Grace

Tuesday, October 29, 2024

(click here to listen to or read today’s scriptures)

Grace

Brothers and sisters, submit to one another out of reverence for Christ.

Marriage is an arena where this idea gets a lot of traction.

Politics needs to be an arena where this idea is at least entertained.

Here are some thoughts about making marriage work from Chris Thurman, a “clinical theologian” who teaches sometimes at our church in Austin:

  1. Stay in your own backyard.
  2. Own your own stuff.
  3. Give more than you take.
  4. Don’t be full of yourself.
  5. Get your mind right.
  6. Stop talking trash.

Here is a poem from my favorite pastor-poet-guy Steve Garnaas-Holmes about … politics?

We plead for God to intervene,

even “just this once…”

But I don’t think that’s how God works:

the Holocaust would have been a good time to do so.

No, God doesn’t stop the tyrant,

or nudge the car on the icy road.

God is not a Big Guy with a magic finger

he deploys now and then (but not always).

 

God is the Love at the heart of all being,

as constant as gravity, infinitely attentive,

and can’t be more present or active than right now.

 

When we ask for God’s help,

what we mean is to align ourselves

with the great power of God’s grace already at work.

Like musicians in perfect tune,

we create harmonics, notes that sound

though none of us is producing them.

Our harmony with God creates an energy field

that does indeed change things.

 

In troubled times it takes great concentration

to align ourselves with grace instead of force,

with love instead of fear.

We begin by allowing ourselves to be loved,

along with all the rest of Creation,

and then we fall into that love,

and let that love flow through us into the world.

 

I think that’s what we mean when we pray,

“Please, God…”

 

I think I choose to fall into the lap of grace, God’s ocean of grace, that infinitely deep pool, spreading out across the universe, where my body might drown but my spirit rejoices with the truth.

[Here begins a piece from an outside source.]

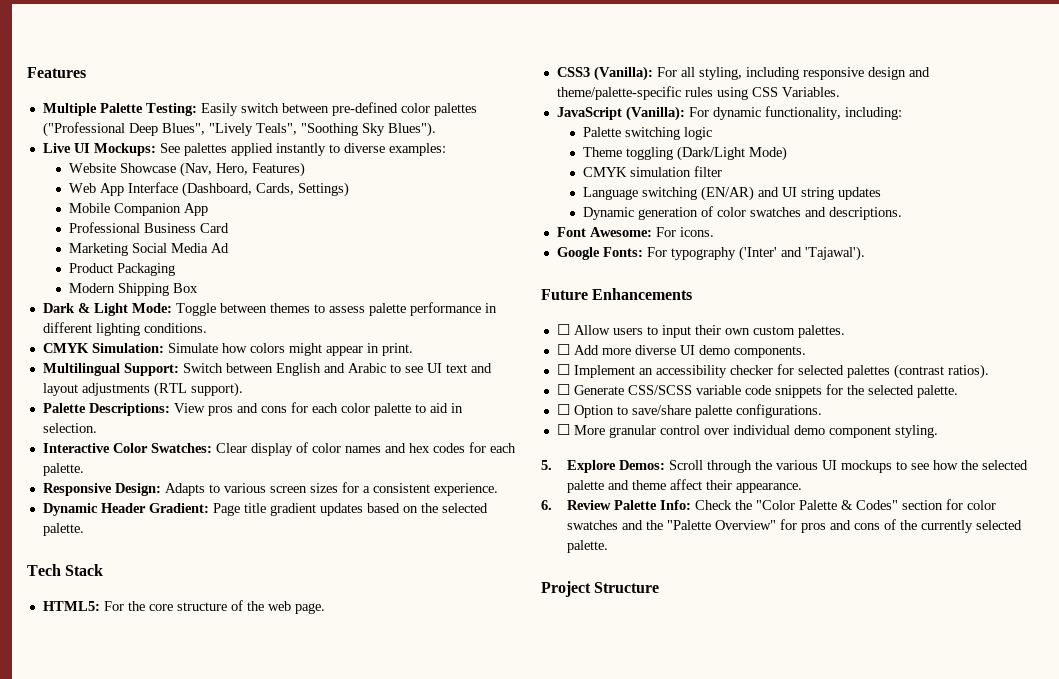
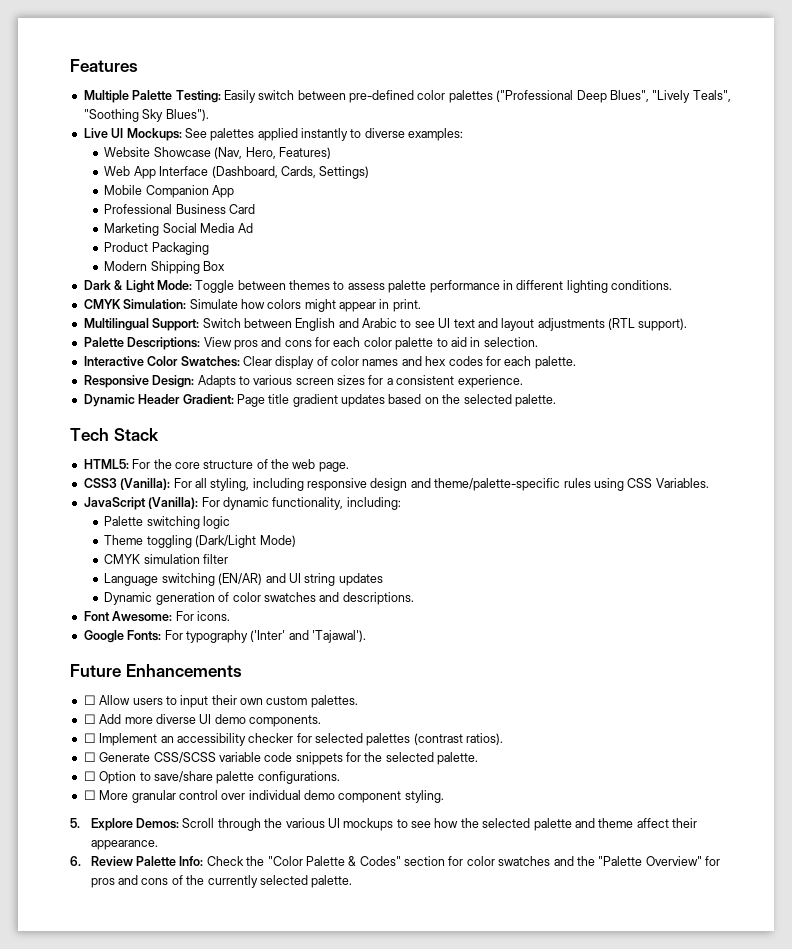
- Project Structure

Or I can stay up on the shore, maybe inching toward the pool, sticking my bare foot in but holding tight all the rest of my clothes …

In troubled times it takes great concentration

to align ourselves with grace instead of force,

with love instead of fear.

I guess I could just turn around and walk away. Too wet, I’d say. I can’t see the bottom, I’d think. Steve writes about the “we” when he writes, but I’m thinking about the “me” when I walk away. And in marriage too … submit to one another … it’s all about the “we.”

What does Chris mean by “stop talking trash?” Here’s a short list that covers a long life, in marriage, friendship, politics, and everyday business: withholding, countering, discounting, sarcastic jokes, blocking and diverting, blaming, criticizing, trivializing, undermining, threatening, name-calling, forgetting, commanding, denial, raging.

So. I do all those things, and I think we all do at times internally or out loud. And here’s the thing about grace is that God doesn’t stop me. Instead he provides the way back, into our center where he lives within me forever and for always. He teaches me to see my fear, confess it and receive his forgiveness. Then I can forgive myself. And I learn to forgive you, too. Do unto others.

This is a profound mystery.

I think that’s what humility is made up of: fail, see my failure, receive forgiveness and learn to pass that forgiveness on to my wife, my friend, my brother, my ally or even the one I sometimes see as my enemy.

Behold, thus is the man blessed who fears the Lord. May we see the prosperity of Jerusalem all the days of our life.